For quite awhile afterwards, I couldn’t sing Amazing Grace during Sunday service without my voice cracking and me tearing up. Actually, for one year after my most beloved grandmother’s passing, I refused to sing during Sunday service at all. I mean, I was just so mad at the cruel and unfaithful God for taking away my grandma, I certainly wasn’t gonna sing any praise to him! See, she’d originally only presented and been admitted the hospital with pneumonia. You tell me, how the blazes did pneumonia suddenly become third stage lung cancer, unless the cruel and unfaithful God made it so?! ><
But I’m starting to get off topic here, so better draw this to a close. I’ve shed buckets of tears writing this post; I just can’t describe in words how much I miss my most beloved grandma everyday. God, you’d better be treating my grandma up in heaven like the QUEEN she surely deserves to be. I know that nobody’s perfect, but in my eyes, my most beloved grandmother certainly was.

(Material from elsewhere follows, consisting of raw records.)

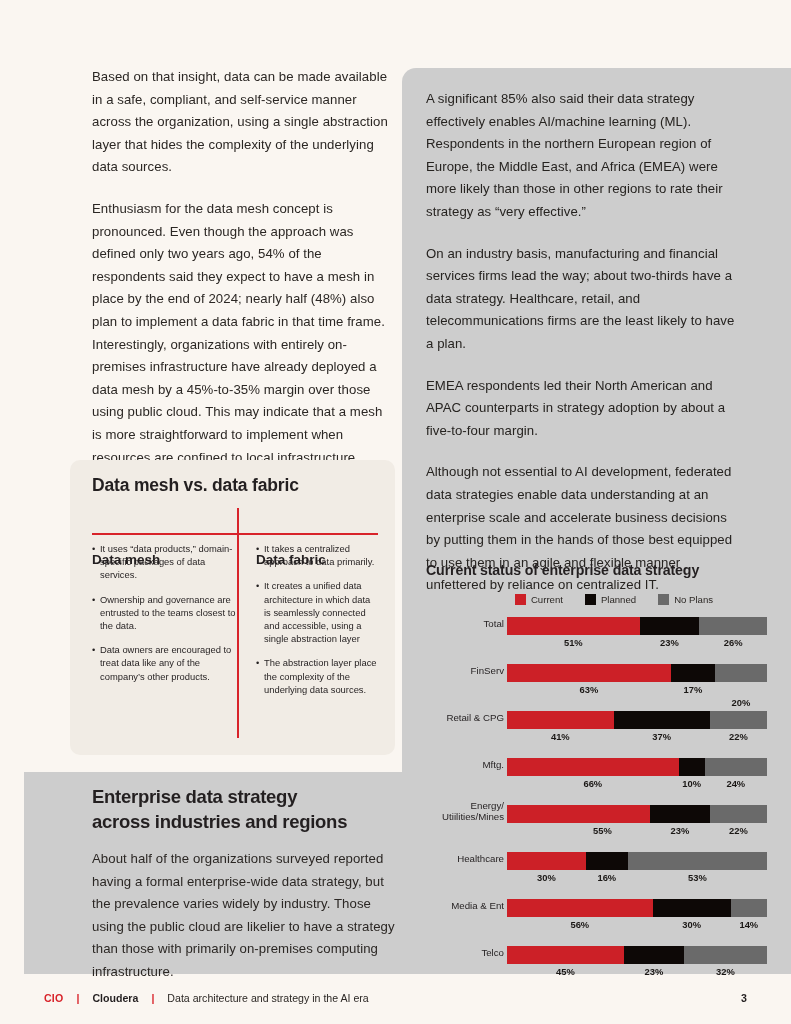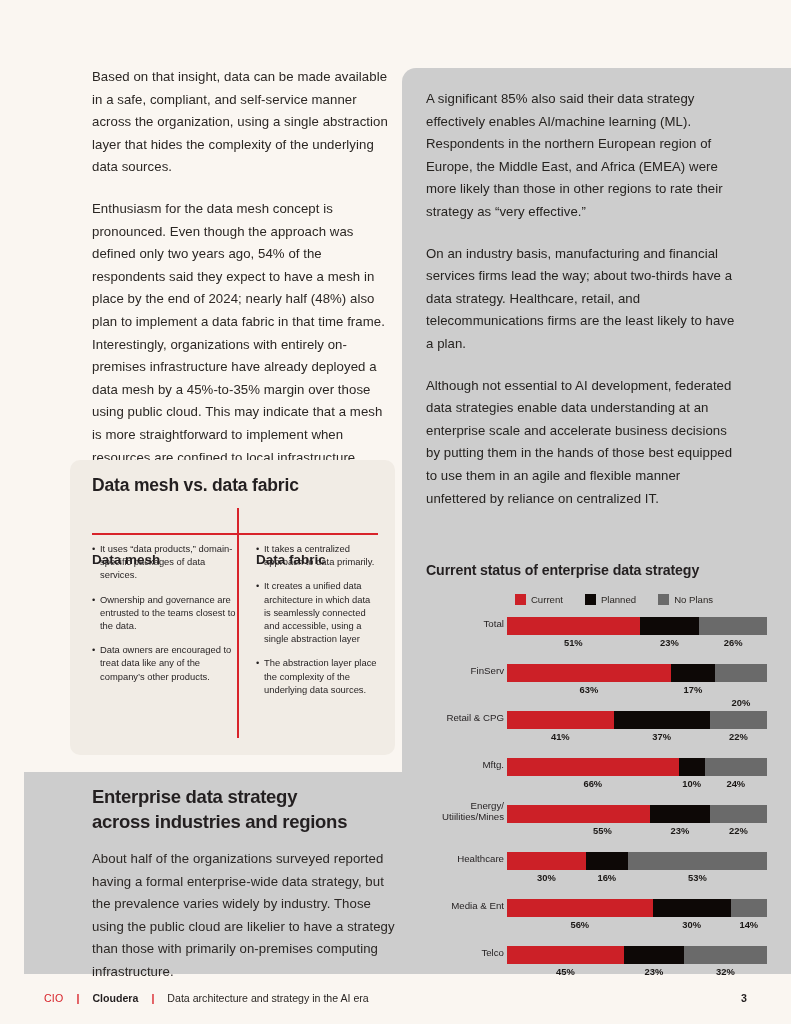--- a/index.html
+++ b/index.html
@@ -94,21 +94,21 @@
   .val{
     position:absolute;top:0;font-size:9.4px;font-weight:bold;color:#1a1715;
     text-align:center;transform:translateX(-50%);white-space:nowrap;
   }
 
   
   .footer{
     position:absolute;left:44px;top:992px;display:flex;align-items:center;gap:0;
     font-size:10.6px;
   }
-  .f-cio{color:#d8232a;font-weight:normal;letter-spacing:.02em;}
+  .f-cio{color:#d8232a;font-weight:bold;letter-spacing:.02em;}
   .f-sep{color:#d8232a;font-weight:bold;margin:0 13px;}
   .f-brand{font-weight:bold;color:#231f20;}
   .f-txt{color:#2b2724;}
   .pagenum{
     position:absolute;right:44px;top:992px;font-size:10.6px;font-weight:bold;color:#231f20;
   }
 </style>
 </head>
 <body>
 
@@ -168,20 +168,21 @@
     <h2 class="bl-h">
       <span>Enterprise data strategy</span><br>
       <span>across industries and regions</span>
     </h2>
     <p class="para">About half of the organizations surveyed reported having a formal enterprise-wide data strategy, but the prevalence varies widely by industry. Those using the public cloud are likelier to have a strategy than those with primarily on-premises computing infrastructure.</p>
   </div>
 
   <div class="right-col">
     <p class="para">A significant 85% also said their data strategy effectively enables AI/machine learning (ML). Respondents in the northern European region of Europe, the Middle East, and Africa (EMEA) were more likely than those in other regions to rate their strategy as “very effective.”</p>
     <p class="para">On an industry basis, manufacturing and financial services firms lead the way; about two-thirds have a data strategy. Healthcare, retail, and telecommunications firms are the least likely to have a plan.</p>
+    <p class="para">EMEA respondents led their North American and APAC counterparts in strategy adoption by about a five-to-four margin.</p>
     <p class="para">Although not essential to AI development, federated data strategies enable data understanding at an enterprise scale and accelerate business decisions by putting them in the hands of those best equipped to use them in an agile and flexible manner unfettered by reliance on centralized IT.</p>
   </div>
 
   <div class="chart">
     <div class="chart-title">Current status of enterprise data strategy</div>
     <div class="legend" id="legend">
         <div class="lg">
           <span class="sw" style="background: rgb(204, 32, 39);"></span>
           <span>Current</span>
         </div>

Dearest grandma, I hope I’m doing you proud down here on earth. Hopefully you can see me and boast to all your friends, “You see that young lady struggling so hard down there? That’s MY grand daughter, you know!” Grandma, loving you the most forever and ever,
Cheers,
Em. ^^
P.S. Next post here maybe a movie review; several Sundays ago, Ray, Sisi and I all went to see the new James Bond movie, Spectre! Otherwise I’ll probably blog about how I spent my Christmas and Boxing Days~ Anyways, until then!